What's wanted is a faithful retyping of every entry, pictures excluded.
--- THE INPUT Enclosed Below ---
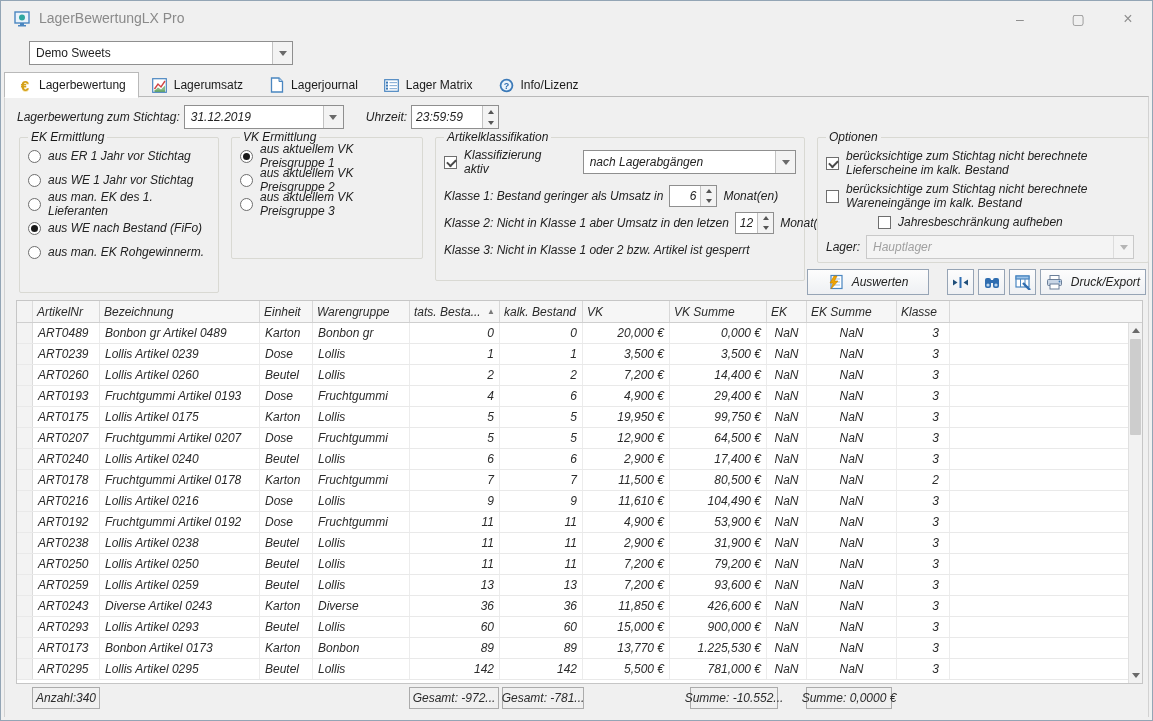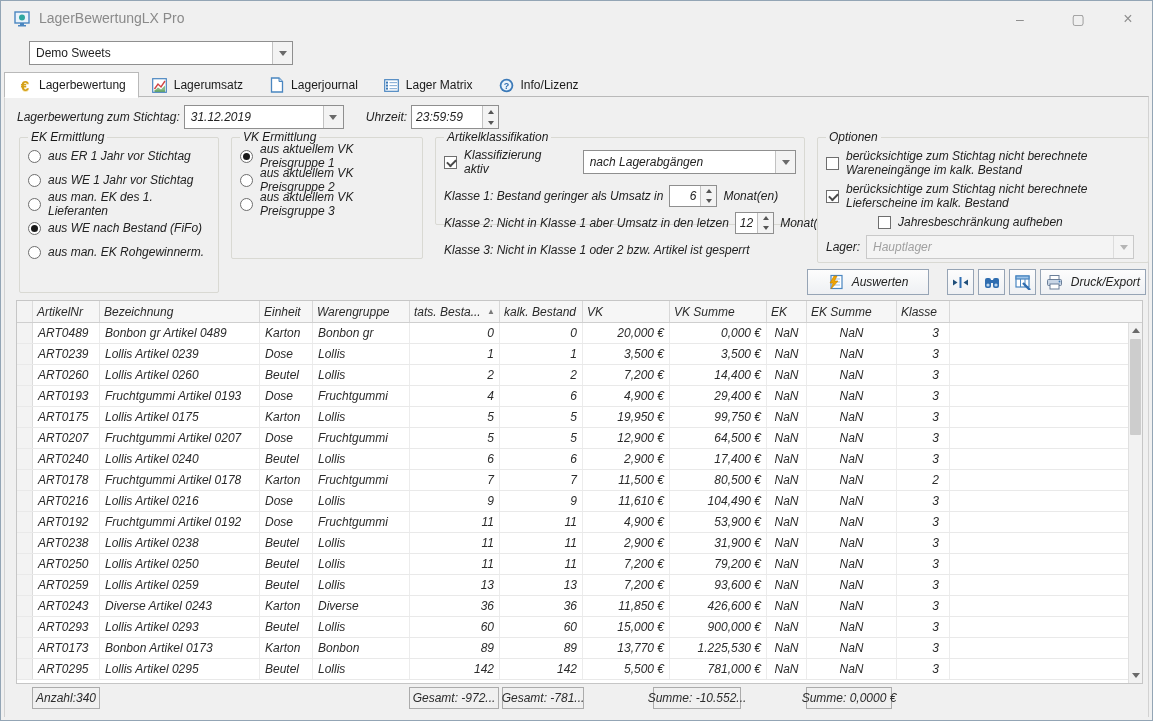--- a/index.html
+++ b/index.html
@@ -42,21 +42,21 @@
   
   .panel{position:absolute;top:95px;left:3px;right:3px;bottom:3px;background:#f0f0f0;
          border-top:1px solid #b9b9b9;border-left:1px solid #d2d2d2;border-right:1px solid #d2d2d2;font-style:italic;}
   .filter-row{position:absolute;top:8px;left:12px;height:24px;display:flex;align-items:center;}
   .flabel{margin-right:4px;}
   
   .group{position:absolute;border:1px solid #d9d9d3;border-radius:2px;padding:6px 8px;background:#f0f0f0;}
   .group .gtitle{position:absolute;top:-8px;left:8px;background:#f0f0f0;padding:0 3px;color:#1a1a1a;}
   .g-ek{top:40px;left:14px;width:200px;height:156px;}
   .g-vk{top:40px;left:226px;width:192px;height:122px;}
-  .g-ak{top:40px;left:430px;width:370px;height:88px;}
+  .g-ak{top:40px;left:430px;width:370px;height:144px;}
   .g-opt{top:40px;left:812px;width:332px;height:126px;}
   .radio-row{display:flex;align-items:center;gap:7px;height:24px;}
   .radio{width:13px;height:13px;border:1px solid #6e6e6e;border-radius:50%;background:#fff;position:relative;flex:none;}
   .radio.sel::after{content:"";position:absolute;left:2px;top:2px;width:7px;height:7px;border-radius:50%;background:#1a1a1a;}
   .check-row{display:flex;align-items:center;gap:7px;margin:5px 0;}
   .checkbox{width:13px;height:13px;border:1px solid #6e6e6e;background:#fff;position:relative;flex:none;}
   .checkbox.checked::after{content:"";position:absolute;left:2px;top:2px;width:7px;height:4px;
       border-left:2px solid #4a4a4a;border-bottom:2px solid #4a4a4a;transform:rotate(-45deg);}
   .ak-top{display:flex;align-items:center;gap:10px;margin-top:4px;}
   .ak-line{display:flex;align-items:center;gap:6px;height:27px;white-space:nowrap;}
@@ -103,21 +103,21 @@
   .vs-thumb{position:absolute;left:1px;top:16px;width:11px;height:96px;background:#cdcdcd;border-radius:1px;}
   .vs-tri-up{width:0;height:0;border-left:4px solid transparent;border-right:4px solid transparent;border-bottom:5px solid #6a6a6a;}
   .vs-tri-dn{width:0;height:0;border-left:4px solid transparent;border-right:4px solid transparent;border-top:5px solid #6a6a6a;}
   
   .gfooter{position:absolute;top:590px;left:11px;width:1127px;height:26px;}
   .fbox{position:absolute;top:0;height:22px;border:1px solid #ababab;background:#f0f0f0;
         display:flex;align-items:center;justify-content:center;padding:0 5px;white-space:nowrap;color:#2b2b2b;}
   .fb-anzahl{left:16px;width:68px;}
   .fb-gesamt-tats{left:393px;width:90px;}
   .fb-gesamt-kalk{left:486px;width:82px;}
-  .fb-summe-vk{left:637px;width:88px;}
+  .fb-summe-vk{left:674px;width:88px;}
   .fb-summe-ek{left:790px;width:86px;}
   svg{display:block;}
 </style>
 </head>
 <body>
 
 <div class="window">
 
   <div class="titlebar">
     <span class="app-icon">
@@ -308,26 +308,26 @@
       </div>
       <div class="ak-line">
         <span>Klasse 3: Nicht in Klasse 1 oder 2 bzw. Artikel ist gesperrt</span>
       </div>
     </div>
 
     <div class="group g-opt">
       <span class="gtitle">Optionen</span>
       <div id="optionen-checks">
           <div class="check-row opt-check">
+            <span class="checkbox checked"></span>
+            <span class="lbl" style="max-width: 290px;">berücksichtige zum Stichtag nicht berechnete Lieferscheine im kalk. Bestand</span>
+          </div>
+          <div class="check-row opt-check">
             <span class="checkbox"></span>
             <span class="lbl" style="max-width: 290px;">berücksichtige zum Stichtag nicht berechnete Wareneingänge im kalk. Bestand</span>
-          </div>
-          <div class="check-row opt-check">
-            <span class="checkbox checked"></span>
-            <span class="lbl" style="max-width: 290px;">berücksichtige zum Stichtag nicht berechnete Lieferscheine im kalk. Bestand</span>
           </div>
           <div class="check-row opt-check opt-indent">
             <span class="checkbox"></span>
             <span class="lbl" style="max-width: 290px;">Jahresbeschränkung aufheben</span>
           </div>
         </div>
       <div class="lager-row">
         <span>Lager:</span>
         <div class="combo disabled" style="width:268px">
           <span class="val">Hauptlager</span>

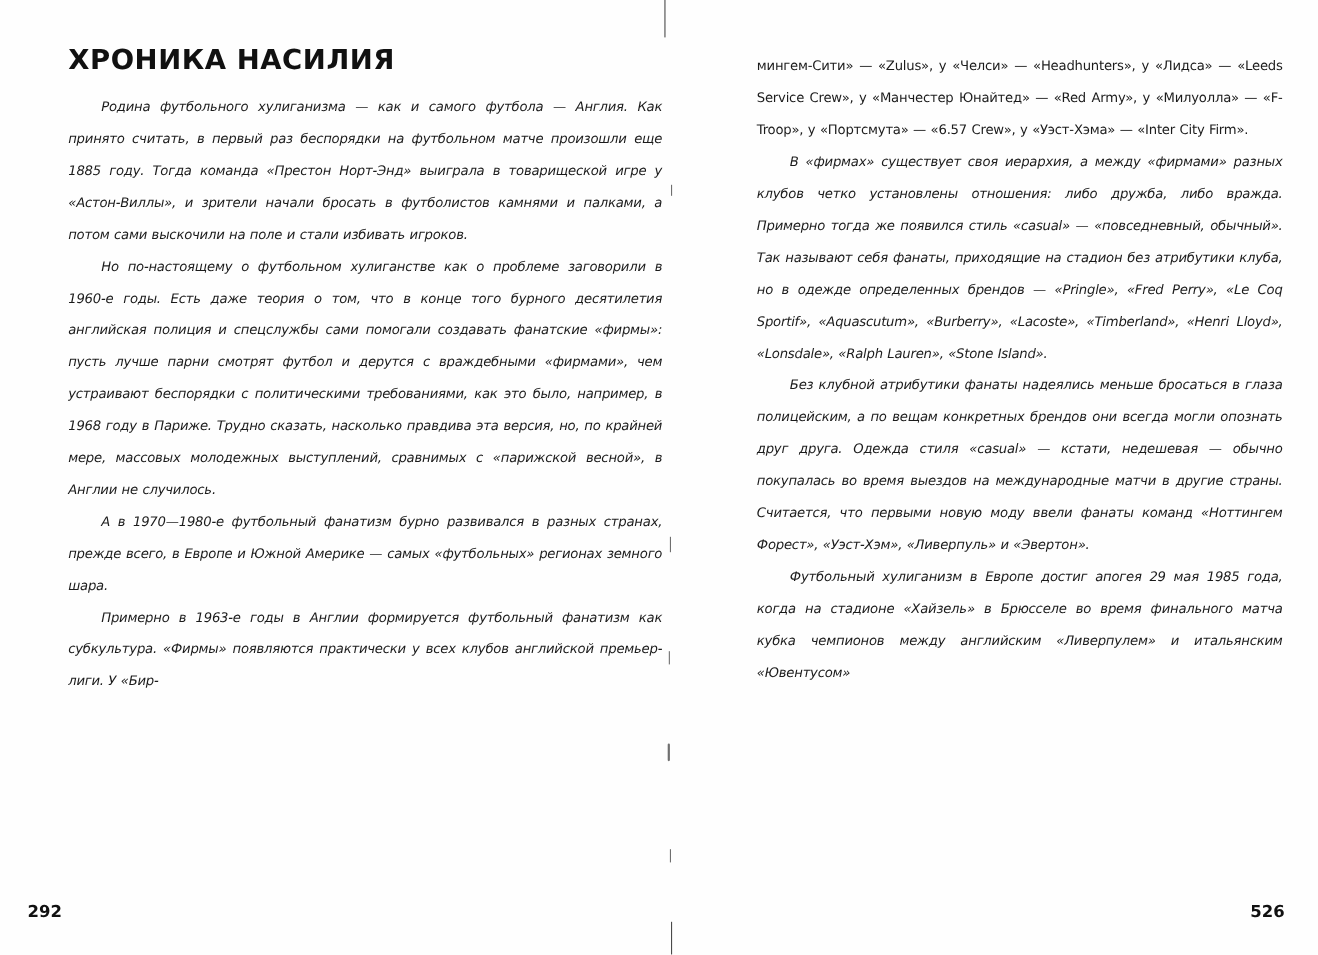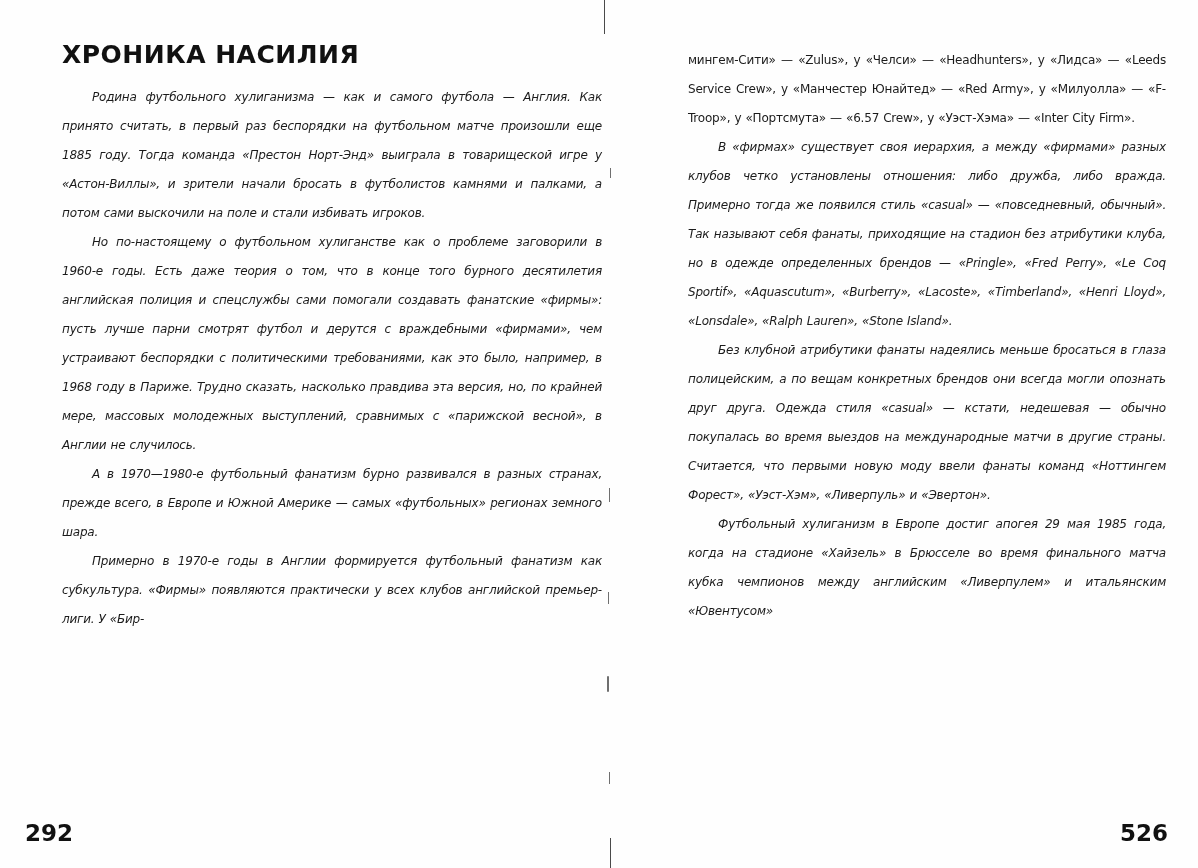--- a/index.html
+++ b/index.html
@@ -45,21 +45,21 @@
     text-align: justify;
     letter-spacing: -0.2px;
     word-spacing: 0.5px;
   }
   .indent {
     text-indent: 30px;
     font-style: italic;
   }
   .page-number {
     position: absolute;
-    font-size: 23px;
+    font-size: 15px;
     font-weight: bold;
     color: #111111;
   }
   .page-number-left {
     left: 25px;
     top: 820px;
   }
   .page-number-right {
     right: 30px;
     top: 820px;
@@ -87,21 +87,21 @@
 </head>
 <body>
 
 <div class="spread">
 
   <section class="page page-left">
     <h1 class="chapter-title">ХРОНИКА НАСИЛИЯ</h1>
     <p class="para indent">Родина футбольного хулиганизма — как и самого футбола — Англия. Как принято считать, в первый раз беспорядки на футбольном матче произошли еще 1885 году. Тогда команда «Престон Норт-Энд» выиграла в товарищеской игре у «Астон-Виллы», и зрители начали бросать в футболистов камнями и палками, а потом сами выскочили на поле и стали избивать игроков.</p>
     <p class="para indent">Но по-настоящему о футбольном хулиганстве как о проблеме заговорили в 1960-е годы. Есть даже теория о том, что в конце того бурного десятилетия английская полиция и спецслужбы сами помогали создавать фанатские «фирмы»: пусть лучше парни смотрят футбол и дерутся с враждебными «фирмами», чем устраивают беспорядки с политическими требованиями, как это было, например, в 1968 году в Париже. Трудно сказать, насколько правдива эта версия, но, по крайней мере, массовых молодежных выступлений, сравнимых с «парижской весной», в Англии не случилось.</p>
     <p class="para indent">А в 1970—1980-е футбольный фанатизм бурно развивался в разных странах, прежде всего, в Европе и Южной Америке — самых «футбольных» регионах земного шара.</p>
-    <p class="para indent">Примерно в 1970-е годы в Англии формируется футбольный фанатизм как субкультура. «Фирмы» появляются практически у всех клубов английской премьер-лиги. У «Бир-</p>
+    <p class="para indent">Примерно в 1963-е годы в Англии формируется футбольный фанатизм как субкультура. «Фирмы» появляются практически у всех клубов английской премьер-лиги. У «Бир-</p>
   </section>
 
   <div class="gutter">
     <span class="gutter-mark m1"></span>
     <span class="gutter-mark m2"></span>
     <span class="gutter-mark m3"></span>
     <span class="gutter-mark m4"></span>
     <span class="gutter-mark m5"></span>
     <span class="gutter-mark m6"></span>
     <span class="gutter-mark m7"></span>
--- End of Enclosed THE INPUT ---
RESPONSE
--- a/index.html
+++ b/index.html
@@ -42,21 +42,21 @@
   
   .panel{position:absolute;top:95px;left:3px;right:3px;bottom:3px;background:#f0f0f0;
          border-top:1px solid #b9b9b9;border-left:1px solid #d2d2d2;border-right:1px solid #d2d2d2;font-style:italic;}
   .filter-row{position:absolute;top:8px;left:12px;height:24px;display:flex;align-items:center;}
   .flabel{margin-right:4px;}
   
   .group{position:absolute;border:1px solid #d9d9d3;border-radius:2px;padding:6px 8px;background:#f0f0f0;}
   .group .gtitle{position:absolute;top:-8px;left:8px;background:#f0f0f0;padding:0 3px;color:#1a1a1a;}
   .g-ek{top:40px;left:14px;width:200px;height:156px;}
   .g-vk{top:40px;left:226px;width:192px;height:122px;}
-  .g-ak{top:40px;left:430px;width:370px;height:88px;}
+  .g-ak{top:40px;left:430px;width:370px;height:144px;}
   .g-opt{top:40px;left:812px;width:332px;height:126px;}
   .radio-row{display:flex;align-items:center;gap:7px;height:24px;}
   .radio{width:13px;height:13px;border:1px solid #6e6e6e;border-radius:50%;background:#fff;position:relative;flex:none;}
   .radio.sel::after{content:"";position:absolute;left:2px;top:2px;width:7px;height:7px;border-radius:50%;background:#1a1a1a;}
   .check-row{display:flex;align-items:center;gap:7px;margin:5px 0;}
   .checkbox{width:13px;height:13px;border:1px solid #6e6e6e;background:#fff;position:relative;flex:none;}
   .checkbox.checked::after{content:"";position:absolute;left:2px;top:2px;width:7px;height:4px;
       border-left:2px solid #4a4a4a;border-bottom:2px solid #4a4a4a;transform:rotate(-45deg);}
   .ak-top{display:flex;align-items:center;gap:10px;margin-top:4px;}
   .ak-line{display:flex;align-items:center;gap:6px;height:27px;white-space:nowrap;}
@@ -103,21 +103,21 @@
   .vs-thumb{position:absolute;left:1px;top:16px;width:11px;height:96px;background:#cdcdcd;border-radius:1px;}
   .vs-tri-up{width:0;height:0;border-left:4px solid transparent;border-right:4px solid transparent;border-bottom:5px solid #6a6a6a;}
   .vs-tri-dn{width:0;height:0;border-left:4px solid transparent;border-right:4px solid transparent;border-top:5px solid #6a6a6a;}
   
   .gfooter{position:absolute;top:590px;left:11px;width:1127px;height:26px;}
   .fbox{position:absolute;top:0;height:22px;border:1px solid #ababab;background:#f0f0f0;
         display:flex;align-items:center;justify-content:center;padding:0 5px;white-space:nowrap;color:#2b2b2b;}
   .fb-anzahl{left:16px;width:68px;}
   .fb-gesamt-tats{left:393px;width:90px;}
   .fb-gesamt-kalk{left:486px;width:82px;}
-  .fb-summe-vk{left:637px;width:88px;}
+  .fb-summe-vk{left:674px;width:88px;}
   .fb-summe-ek{left:790px;width:86px;}
   svg{display:block;}
 </style>
 </head>
 <body>
 
 <div class="window">
 
   <div class="titlebar">
     <span class="app-icon">
@@ -308,26 +308,26 @@
       </div>
       <div class="ak-line">
         <span>Klasse 3: Nicht in Klasse 1 oder 2 bzw. Artikel ist gesperrt</span>
       </div>
     </div>
 
     <div class="group g-opt">
       <span class="gtitle">Optionen</span>
       <div id="optionen-checks">
           <div class="check-row opt-check">
+            <span class="checkbox checked"></span>
+            <span class="lbl" style="max-width: 290px;">berücksichtige zum Stichtag nicht berechnete Lieferscheine im kalk. Bestand</span>
+          </div>
+          <div class="check-row opt-check">
             <span class="checkbox"></span>
             <span class="lbl" style="max-width: 290px;">berücksichtige zum Stichtag nicht berechnete Wareneingänge im kalk. Bestand</span>
-          </div>
-          <div class="check-row opt-check">
-            <span class="checkbox checked"></span>
-            <span class="lbl" style="max-width: 290px;">berücksichtige zum Stichtag nicht berechnete Lieferscheine im kalk. Bestand</span>
           </div>
           <div class="check-row opt-check opt-indent">
             <span class="checkbox"></span>
             <span class="lbl" style="max-width: 290px;">Jahresbeschränkung aufheben</span>
           </div>
         </div>
       <div class="lager-row">
         <span>Lager:</span>
         <div class="combo disabled" style="width:268px">
           <span class="val">Hauptlager</span>

--- a/index.html
+++ b/index.html
@@ -45,21 +45,21 @@
     text-align: justify;
     letter-spacing: -0.2px;
     word-spacing: 0.5px;
   }
   .indent {
     text-indent: 30px;
     font-style: italic;
   }
   .page-number {
     position: absolute;
-    font-size: 23px;
+    font-size: 15px;
     font-weight: bold;
     color: #111111;
   }
   .page-number-left {
     left: 25px;
     top: 820px;
   }
   .page-number-right {
     right: 30px;
     top: 820px;
@@ -87,21 +87,21 @@
 </head>
 <body>
 
 <div class="spread">
 
   <section class="page page-left">
     <h1 class="chapter-title">ХРОНИКА НАСИЛИЯ</h1>
     <p class="para indent">Родина футбольного хулиганизма — как и самого футбола — Англия. Как принято считать, в первый раз беспорядки на футбольном матче произошли еще 1885 году. Тогда команда «Престон Норт-Энд» выиграла в товарищеской игре у «Астон-Виллы», и зрители начали бросать в футболистов камнями и палками, а потом сами выскочили на поле и стали избивать игроков.</p>
     <p class="para indent">Но по-настоящему о футбольном хулиганстве как о проблеме заговорили в 1960-е годы. Есть даже теория о том, что в конце того бурного десятилетия английская полиция и спецслужбы сами помогали создавать фанатские «фирмы»: пусть лучше парни смотрят футбол и дерутся с враждебными «фирмами», чем устраивают беспорядки с политическими требованиями, как это было, например, в 1968 году в Париже. Трудно сказать, насколько правдива эта версия, но, по крайней мере, массовых молодежных выступлений, сравнимых с «парижской весной», в Англии не случилось.</p>
     <p class="para indent">А в 1970—1980-е футбольный фанатизм бурно развивался в разных странах, прежде всего, в Европе и Южной Америке — самых «футбольных» регионах земного шара.</p>
-    <p class="para indent">Примерно в 1970-е годы в Англии формируется футбольный фанатизм как субкультура. «Фирмы» появляются практически у всех клубов английской премьер-лиги. У «Бир-</p>
+    <p class="para indent">Примерно в 1963-е годы в Англии формируется футбольный фанатизм как субкультура. «Фирмы» появляются практически у всех клубов английской премьер-лиги. У «Бир-</p>
   </section>
 
   <div class="gutter">
     <span class="gutter-mark m1"></span>
     <span class="gutter-mark m2"></span>
     <span class="gutter-mark m3"></span>
     <span class="gutter-mark m4"></span>
     <span class="gutter-mark m5"></span>
     <span class="gutter-mark m6"></span>
     <span class="gutter-mark m7"></span>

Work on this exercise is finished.